Волокна скелетных мышц являются чрезвычайно крупными, многоядерными, не митотическими клетками, которые ответственны за генерацию сил с помощью скелетных мышц, под контролем двигательных нейронов. Эти уникальные окончательно дифференцированные клетки происходят из многоядерных мышечных трубок, которые формируются в результате слияния одноядерных клеток миогенных предшественников (миобластов). Миобласты являются производными мышечных стволовых клеток, наз. саттелитными клетками, и обнаруживающих уникальные способности, включая мультипотентность [1] и способность к слиянию др. с др. клеточно-автономным способом. Слияние миобластов является клеточно-специфическим, поскольку миобласты не сливаются с не-миогенными клетками, это существенно для развития и репарации скелетных мышц.

Слияние миобластов состоит из серии ступеней: межклеточные контакты, распознавание, слипание и разрыв и объединение плазматических мембран [2-4]. Разрыв и объединение плазматических мембран первоначально индуцируется в дискретной области плазматической мембраны [5,6]. Т.о., специализация мест будущего слияния в плазматической мембране является обязательным условием для слияния миогенных клеток. Рецепторы внеклеточного матрикса интегрины и адгезивные молекулы, такие как cadherins, NCAM, CD9, CD81 и ADAMs, могут вносить вклад в регуляцию и распознавание мест слияния миобластов [7-9]. Однако, как они накапливаются в дискретных, предположительно в местах, компетентных к слиянию, остается неясным.

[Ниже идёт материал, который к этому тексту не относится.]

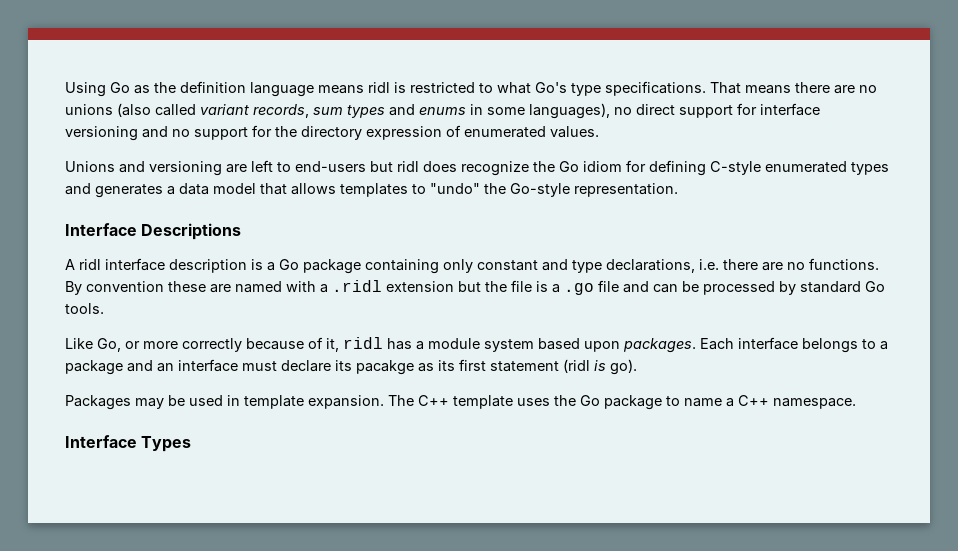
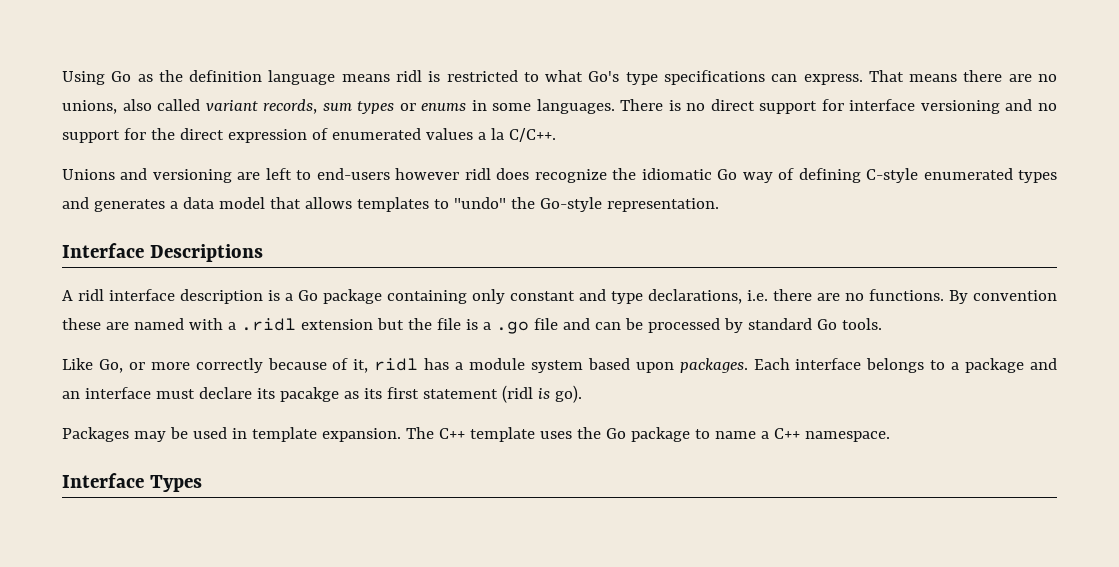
[605,81,706,96] specifications. -> [664,70,863,85] specifications can express.
[65,103,151,117] unions (also -> [62,99,152,114] unions, also
[389,104,415,116] and -> [399,103,416,111] or
[529,103,610,119] languages), -> [536,99,681,114] languages. There is
[301,126,362,140] directory -> [179,128,224,140] direct
[550,126,599,138] values. -> [425,128,556,142] values a la C/C++.
[370,161,393,172] but -> [395,168,460,180] however
[559,160,646,172] Go idiom for -> [641,168,795,183] idiomatic Go way of

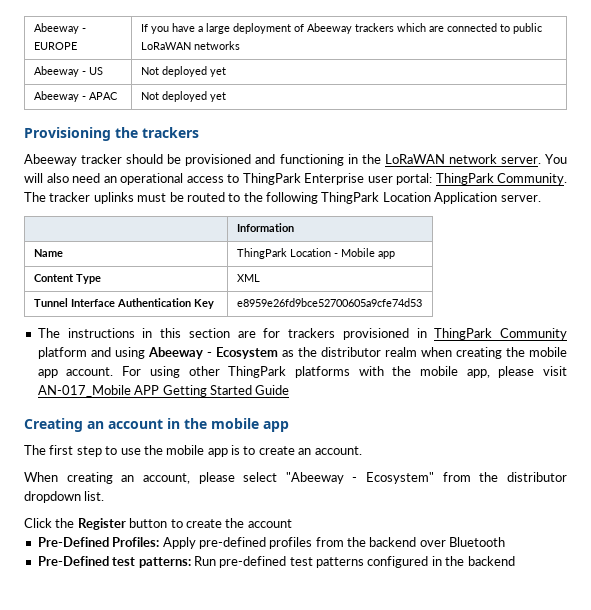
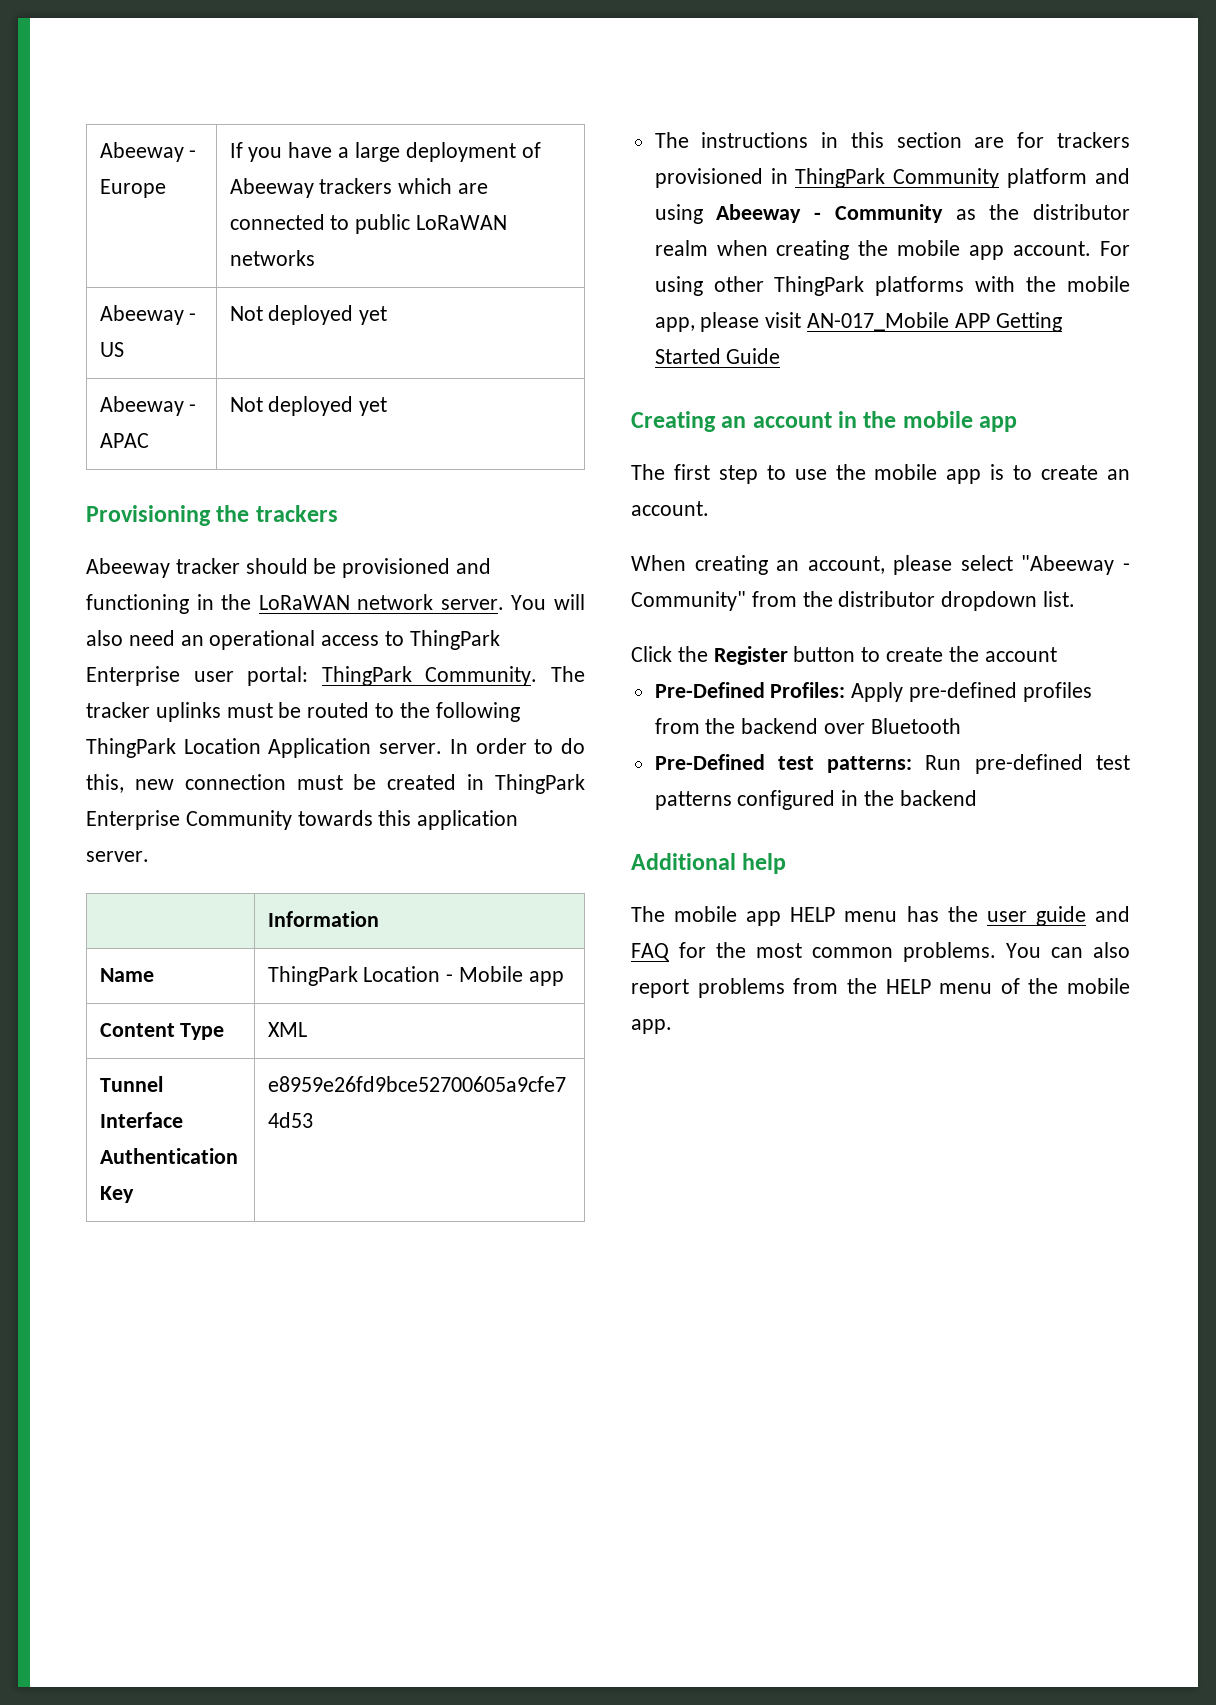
[33,23,86,34] [33,42,77,50] Abeeway - EUROPE -> [99,142,197,162] [99,179,166,198] Abeeway - Europe
(541, 198) none -> [449,738,585,754] [86,774,585,794] [86,810,519,830] [86,851,149,862] In order to do this, new connection must be created in ThingPark Enterprise Community towards this application server.
[215,347,278,359] Ecosystem -> [834,204,943,223] Community
[366,472,435,484] Ecosystem" -> [631,591,746,611] Community"
(515, 561) none -> [631,853,787,874] [631,906,1130,926] [631,942,1130,962] [631,978,1130,998] [631,1019,672,1034] // Additional help // The mobile app HELP menu has the user guide and FAQ for the most common problems. You can also report problems from the HELP menu of the mobile app.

Наше предыдущее исследование показало, что ведущий край ламеллиподий и мембранные морщинки (ruffles) дифференцирующихся миогенных клеток содержат компетентные к слиянию сайты плазматической мембраны [5]. Адгезивные белки накапливаются в презумптивных сайтах слияния дифференцирующихся миогенных клеток еще до контакта клеток [10], тогда как слияние мембран происходит внутри сайтов плазматической мембраны, свободных от холестерина [11]. Холестерол мембран концентрируется в липидных платформах. Однако эти результаты не являются противоречивыми, поскольку динамичное образование кластеров и дисперсия липидных платформ играют жизненноважную роль в перераспределении адгезивных комплексов и мембранного холестерола преимущественно в местах плазматической мембраны, компететных к слиянию в миогенных клетках [10]. Адгезивные комплексы накапливаются в липидных платформах (microraft) микрометровой шкалы в клетках независимым от контактов образом в условиях, вызывающих дифференцировку, тогда как они распределяются как в платформах, так и non-raft фракциях плазматических мембран растущиъ миогенных клеток. Следовательно, как рекрутирование адгезивных комплексов в липидные платформы, так и организация микроплатформ (microrafts) могут быть критическими для разрыва и объединения плазматических мембран миогенных клеток.

M-cadherin является классическим кадгерином, специфичным для миогенных клеток, который играет жизненно важную роль в слиянии миогенных клеток [8,12-16]. Белки адгезивных комплексов, включая M-cadherin, β-catenin и p120 catenin накапливаются в микроплатформах в презумптивных сайтах слияния партнеров [10]. В данном исследовании было показано, что рекрутирование M-cadherin/p120 комплексов в липидные платформы и организация микроплатформ возникают в результате двух событий перед слиянием, которые важны для специализации сайтов, компететных к слиянию.

Итак , было установлено, что малый G-protein Rac1 необходим для организации микроплатформ и последующего слияния. Однако, активность Rac1 не обязательна для рекрутирования M-cadherin в липидные плавающие платформы. Было установлено, что p120 catenin (p120) соединяется с M-cadherin исключительно в липидных платформах дифференцирующихся миогенеых клеток. Src kinase ингибитор SU6656 предупреждает связывание p120 с M-cadherin и их рекрутирование в липидные платформы, тем самым супрессируя организацию микроплатформ, активное образование сборок (ruffling) и слияние миогенных клеток. Супрессия ruffling мембран в SU6656-обработанных клетках частично устранялась при предварительной обработке protein tyrosine phosphatase ингибитором vanadate. Анализ с использованием антител к фосфорилированному по тирозину p120 подтвердил, что киназы семейства Src играют роль в соединении p120 с M-cadherin, в поставке M-cadherin в липидные платфтрмы посредством фосфорилирования предположительно субстратов, отличных от p120.